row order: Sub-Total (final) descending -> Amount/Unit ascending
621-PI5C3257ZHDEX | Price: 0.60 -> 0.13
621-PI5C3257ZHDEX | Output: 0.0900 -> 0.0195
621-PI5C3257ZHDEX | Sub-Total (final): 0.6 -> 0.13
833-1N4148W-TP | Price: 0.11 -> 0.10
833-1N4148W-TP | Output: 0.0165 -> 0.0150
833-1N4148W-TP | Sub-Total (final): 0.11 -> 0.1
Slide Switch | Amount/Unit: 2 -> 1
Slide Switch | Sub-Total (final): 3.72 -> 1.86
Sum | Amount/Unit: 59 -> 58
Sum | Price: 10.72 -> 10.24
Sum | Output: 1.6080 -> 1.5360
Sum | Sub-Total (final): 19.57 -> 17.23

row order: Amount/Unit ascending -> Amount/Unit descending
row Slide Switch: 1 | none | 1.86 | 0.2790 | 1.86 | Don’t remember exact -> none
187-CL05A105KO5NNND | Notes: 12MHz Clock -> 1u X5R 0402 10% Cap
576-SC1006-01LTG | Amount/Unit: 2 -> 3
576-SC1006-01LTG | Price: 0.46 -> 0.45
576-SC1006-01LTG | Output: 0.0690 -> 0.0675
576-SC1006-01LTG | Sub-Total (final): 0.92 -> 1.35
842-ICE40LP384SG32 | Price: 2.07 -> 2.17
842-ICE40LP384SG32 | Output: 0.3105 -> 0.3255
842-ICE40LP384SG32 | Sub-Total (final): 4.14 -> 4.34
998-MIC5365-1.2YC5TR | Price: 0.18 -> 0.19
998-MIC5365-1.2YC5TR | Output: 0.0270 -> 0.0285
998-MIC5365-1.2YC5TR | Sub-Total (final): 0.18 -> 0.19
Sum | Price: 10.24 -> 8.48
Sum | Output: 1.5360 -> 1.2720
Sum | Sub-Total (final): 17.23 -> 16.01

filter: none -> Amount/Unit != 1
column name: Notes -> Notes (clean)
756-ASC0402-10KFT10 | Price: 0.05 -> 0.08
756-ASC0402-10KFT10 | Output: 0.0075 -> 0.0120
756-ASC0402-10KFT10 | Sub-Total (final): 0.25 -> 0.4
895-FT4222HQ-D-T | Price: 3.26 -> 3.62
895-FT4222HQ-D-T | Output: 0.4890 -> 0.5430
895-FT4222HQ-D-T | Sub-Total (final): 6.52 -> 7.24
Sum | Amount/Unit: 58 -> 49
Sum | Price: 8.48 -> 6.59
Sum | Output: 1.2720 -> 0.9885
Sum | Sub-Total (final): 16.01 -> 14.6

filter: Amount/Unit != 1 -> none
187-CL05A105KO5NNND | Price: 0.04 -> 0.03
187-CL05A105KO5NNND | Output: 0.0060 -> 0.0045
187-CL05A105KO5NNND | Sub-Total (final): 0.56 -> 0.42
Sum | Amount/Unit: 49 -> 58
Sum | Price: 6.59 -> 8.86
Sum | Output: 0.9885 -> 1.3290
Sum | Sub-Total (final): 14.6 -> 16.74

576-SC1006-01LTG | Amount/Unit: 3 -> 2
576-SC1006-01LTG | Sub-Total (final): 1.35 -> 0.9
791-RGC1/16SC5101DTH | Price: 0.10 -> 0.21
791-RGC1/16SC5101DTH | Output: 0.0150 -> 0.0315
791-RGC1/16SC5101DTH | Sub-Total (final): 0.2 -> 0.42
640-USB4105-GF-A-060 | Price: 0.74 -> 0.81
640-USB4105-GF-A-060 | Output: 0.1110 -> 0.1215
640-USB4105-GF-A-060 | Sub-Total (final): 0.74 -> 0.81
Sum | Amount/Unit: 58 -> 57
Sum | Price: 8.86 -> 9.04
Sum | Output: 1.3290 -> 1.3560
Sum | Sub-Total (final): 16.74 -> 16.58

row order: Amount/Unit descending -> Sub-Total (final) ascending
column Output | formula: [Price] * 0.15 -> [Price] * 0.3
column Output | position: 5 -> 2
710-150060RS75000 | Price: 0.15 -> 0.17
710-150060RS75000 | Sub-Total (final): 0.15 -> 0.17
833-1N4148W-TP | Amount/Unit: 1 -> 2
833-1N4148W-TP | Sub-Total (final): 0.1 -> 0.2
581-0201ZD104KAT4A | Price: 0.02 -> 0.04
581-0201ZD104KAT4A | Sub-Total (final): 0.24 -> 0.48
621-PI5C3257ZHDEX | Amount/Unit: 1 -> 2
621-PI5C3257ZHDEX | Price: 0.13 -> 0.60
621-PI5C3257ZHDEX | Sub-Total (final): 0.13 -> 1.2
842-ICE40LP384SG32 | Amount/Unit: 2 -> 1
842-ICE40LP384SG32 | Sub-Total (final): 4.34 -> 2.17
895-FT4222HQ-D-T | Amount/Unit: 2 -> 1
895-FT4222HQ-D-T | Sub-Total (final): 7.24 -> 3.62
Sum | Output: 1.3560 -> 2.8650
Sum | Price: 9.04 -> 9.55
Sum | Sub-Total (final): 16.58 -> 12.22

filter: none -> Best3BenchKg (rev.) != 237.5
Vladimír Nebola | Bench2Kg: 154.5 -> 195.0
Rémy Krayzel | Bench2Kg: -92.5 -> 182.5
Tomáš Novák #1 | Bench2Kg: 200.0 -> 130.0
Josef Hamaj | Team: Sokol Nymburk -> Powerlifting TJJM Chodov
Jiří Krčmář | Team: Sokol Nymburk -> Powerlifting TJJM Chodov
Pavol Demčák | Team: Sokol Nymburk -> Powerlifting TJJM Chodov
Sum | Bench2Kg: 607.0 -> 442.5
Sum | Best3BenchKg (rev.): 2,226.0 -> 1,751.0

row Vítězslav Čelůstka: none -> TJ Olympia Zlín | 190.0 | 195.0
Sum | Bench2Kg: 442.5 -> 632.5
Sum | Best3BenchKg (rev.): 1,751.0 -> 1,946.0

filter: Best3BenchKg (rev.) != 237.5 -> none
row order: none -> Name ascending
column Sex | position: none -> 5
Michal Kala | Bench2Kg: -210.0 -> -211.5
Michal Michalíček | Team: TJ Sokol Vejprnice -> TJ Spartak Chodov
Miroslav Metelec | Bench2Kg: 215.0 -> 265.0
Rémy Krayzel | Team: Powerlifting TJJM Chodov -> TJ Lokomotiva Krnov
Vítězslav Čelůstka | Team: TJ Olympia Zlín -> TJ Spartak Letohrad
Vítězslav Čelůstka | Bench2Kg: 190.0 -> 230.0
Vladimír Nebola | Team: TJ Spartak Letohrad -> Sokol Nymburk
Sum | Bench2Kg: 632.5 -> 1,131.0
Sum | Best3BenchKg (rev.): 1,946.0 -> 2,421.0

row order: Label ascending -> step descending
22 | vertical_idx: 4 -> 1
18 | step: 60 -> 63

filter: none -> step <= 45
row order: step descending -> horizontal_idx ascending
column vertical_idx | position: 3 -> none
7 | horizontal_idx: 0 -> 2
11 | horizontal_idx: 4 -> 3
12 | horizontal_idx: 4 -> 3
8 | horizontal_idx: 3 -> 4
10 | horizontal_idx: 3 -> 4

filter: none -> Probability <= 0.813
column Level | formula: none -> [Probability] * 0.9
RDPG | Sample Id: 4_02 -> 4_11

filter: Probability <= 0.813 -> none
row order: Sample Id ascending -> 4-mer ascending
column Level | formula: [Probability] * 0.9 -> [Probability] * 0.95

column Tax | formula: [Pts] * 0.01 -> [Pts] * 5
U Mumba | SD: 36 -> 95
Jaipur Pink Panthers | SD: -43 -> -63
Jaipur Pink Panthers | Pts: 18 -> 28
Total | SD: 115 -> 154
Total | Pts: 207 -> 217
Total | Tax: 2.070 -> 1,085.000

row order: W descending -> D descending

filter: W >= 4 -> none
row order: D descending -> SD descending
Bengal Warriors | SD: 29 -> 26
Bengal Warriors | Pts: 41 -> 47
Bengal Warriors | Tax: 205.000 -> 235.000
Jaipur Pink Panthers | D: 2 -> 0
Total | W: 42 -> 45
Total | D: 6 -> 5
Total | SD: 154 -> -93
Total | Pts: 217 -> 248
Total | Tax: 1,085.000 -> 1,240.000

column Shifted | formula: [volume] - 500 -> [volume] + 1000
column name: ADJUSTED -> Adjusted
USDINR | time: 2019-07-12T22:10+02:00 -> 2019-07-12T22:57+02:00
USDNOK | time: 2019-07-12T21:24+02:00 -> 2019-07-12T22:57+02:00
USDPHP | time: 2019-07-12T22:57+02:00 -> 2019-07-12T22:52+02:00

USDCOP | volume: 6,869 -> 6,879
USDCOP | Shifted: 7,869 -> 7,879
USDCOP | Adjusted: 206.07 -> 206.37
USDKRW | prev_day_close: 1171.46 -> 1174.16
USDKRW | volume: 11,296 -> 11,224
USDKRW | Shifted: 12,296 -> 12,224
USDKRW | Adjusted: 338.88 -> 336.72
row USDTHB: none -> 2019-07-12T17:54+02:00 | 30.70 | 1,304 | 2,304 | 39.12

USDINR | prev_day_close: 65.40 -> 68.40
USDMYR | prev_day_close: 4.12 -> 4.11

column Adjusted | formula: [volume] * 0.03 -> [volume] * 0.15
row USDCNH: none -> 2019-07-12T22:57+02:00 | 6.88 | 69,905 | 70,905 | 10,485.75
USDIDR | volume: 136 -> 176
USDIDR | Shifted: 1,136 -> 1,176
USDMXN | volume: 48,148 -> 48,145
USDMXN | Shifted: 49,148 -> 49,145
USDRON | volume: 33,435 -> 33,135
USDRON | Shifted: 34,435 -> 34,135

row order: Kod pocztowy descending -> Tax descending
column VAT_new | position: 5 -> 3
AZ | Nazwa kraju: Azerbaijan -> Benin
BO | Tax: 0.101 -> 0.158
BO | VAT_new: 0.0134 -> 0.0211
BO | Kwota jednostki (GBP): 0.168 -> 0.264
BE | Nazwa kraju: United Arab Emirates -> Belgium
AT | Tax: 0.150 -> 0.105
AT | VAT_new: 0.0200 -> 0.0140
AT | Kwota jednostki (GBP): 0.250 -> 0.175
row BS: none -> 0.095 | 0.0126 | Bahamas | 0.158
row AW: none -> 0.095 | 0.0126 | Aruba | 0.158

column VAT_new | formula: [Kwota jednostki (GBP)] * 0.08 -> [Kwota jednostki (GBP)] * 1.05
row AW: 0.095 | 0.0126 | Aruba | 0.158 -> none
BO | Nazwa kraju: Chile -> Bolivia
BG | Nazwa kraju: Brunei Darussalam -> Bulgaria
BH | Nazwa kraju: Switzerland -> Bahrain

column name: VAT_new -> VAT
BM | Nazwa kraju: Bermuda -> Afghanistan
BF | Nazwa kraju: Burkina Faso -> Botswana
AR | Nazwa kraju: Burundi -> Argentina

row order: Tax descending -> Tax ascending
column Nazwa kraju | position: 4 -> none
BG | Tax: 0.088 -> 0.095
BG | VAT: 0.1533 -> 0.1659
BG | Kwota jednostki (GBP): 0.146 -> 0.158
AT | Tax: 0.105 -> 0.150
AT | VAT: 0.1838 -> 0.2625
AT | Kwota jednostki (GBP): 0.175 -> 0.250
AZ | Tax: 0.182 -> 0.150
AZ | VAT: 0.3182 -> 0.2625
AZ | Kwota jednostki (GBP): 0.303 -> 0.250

Work task: Could you reproduce exactly the lines of the entries above, from the one with "Vítězslav Čelůstka | Bench2Kg: 190.0 -> 230.0" through the one with "filter: none -> Probability <= 0.813", and nothing else?

Output for this task:
Vítězslav Čelůstka | Bench2Kg: 190.0 -> 230.0
Vladimír Nebola | Team: TJ Spartak Letohrad -> Sokol Nymburk
Sum | Bench2Kg: 632.5 -> 1,131.0
Sum | Best3BenchKg (rev.): 1,946.0 -> 2,421.0

row order: Label ascending -> step descending
22 | vertical_idx: 4 -> 1
18 | step: 60 -> 63

filter: none -> step <= 45
row order: step descending -> horizontal_idx ascending
column vertical_idx | position: 3 -> none
7 | horizontal_idx: 0 -> 2
11 | horizontal_idx: 4 -> 3
12 | horizontal_idx: 4 -> 3
8 | horizontal_idx: 3 -> 4
10 | horizontal_idx: 3 -> 4

filter: none -> Probability <= 0.813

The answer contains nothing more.